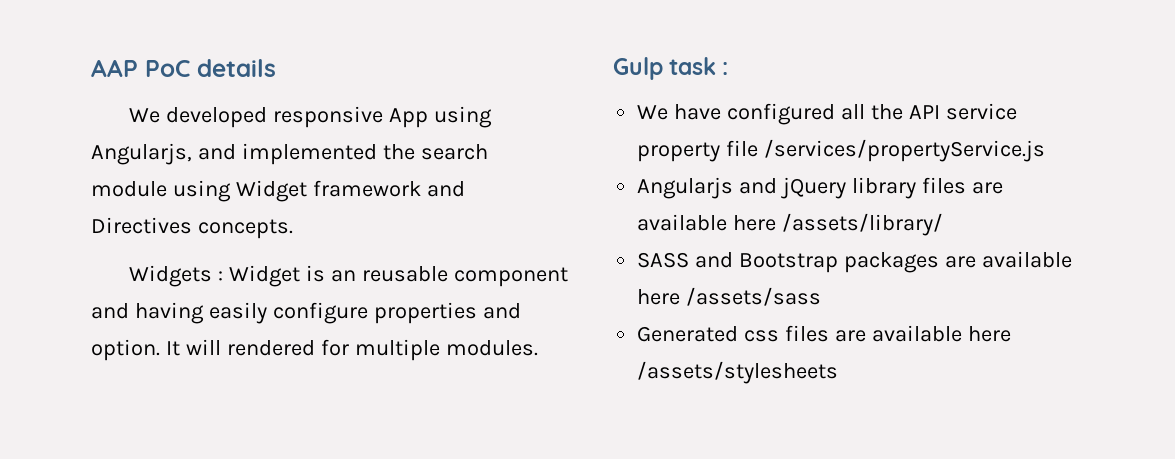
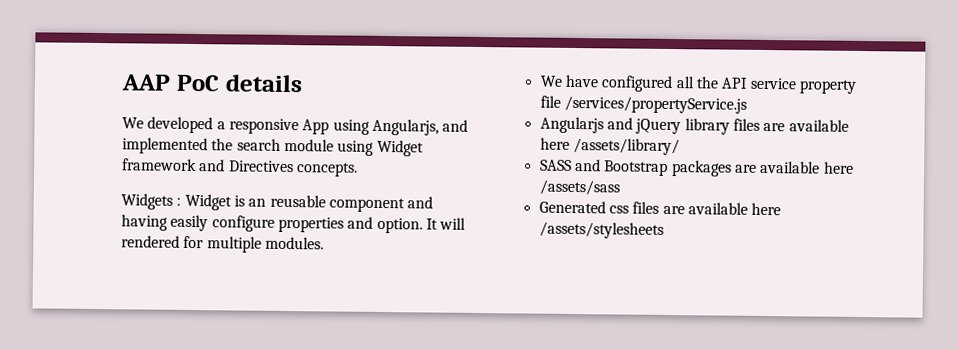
(268, 117) none -> [216,121,226,130] a
[613,57,729,80] // Gulp task : -> (324, 243) none

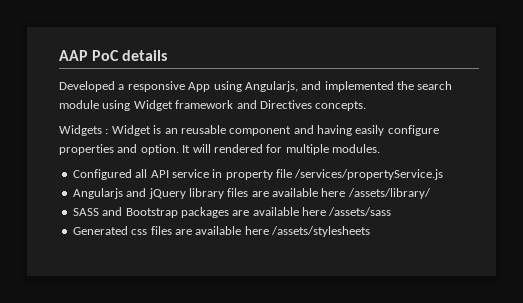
[122,116,214,134] We developed -> [59,81,115,92] Developed
[539,74,719,93] We have configured all the -> [72,169,148,180] Configured all
(797, 83) none -> [212,169,223,178] in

* * * *

What you are asked to do => Print every line above exactly. Leave the pictures out.

Response for this exercise =>
(268, 117) none -> [216,121,226,130] a
[613,57,729,80] // Gulp task : -> (324, 243) none

[122,116,214,134] We developed -> [59,81,115,92] Developed
[539,74,719,93] We have configured all the -> [72,169,148,180] Configured all
(797, 83) none -> [212,169,223,178] in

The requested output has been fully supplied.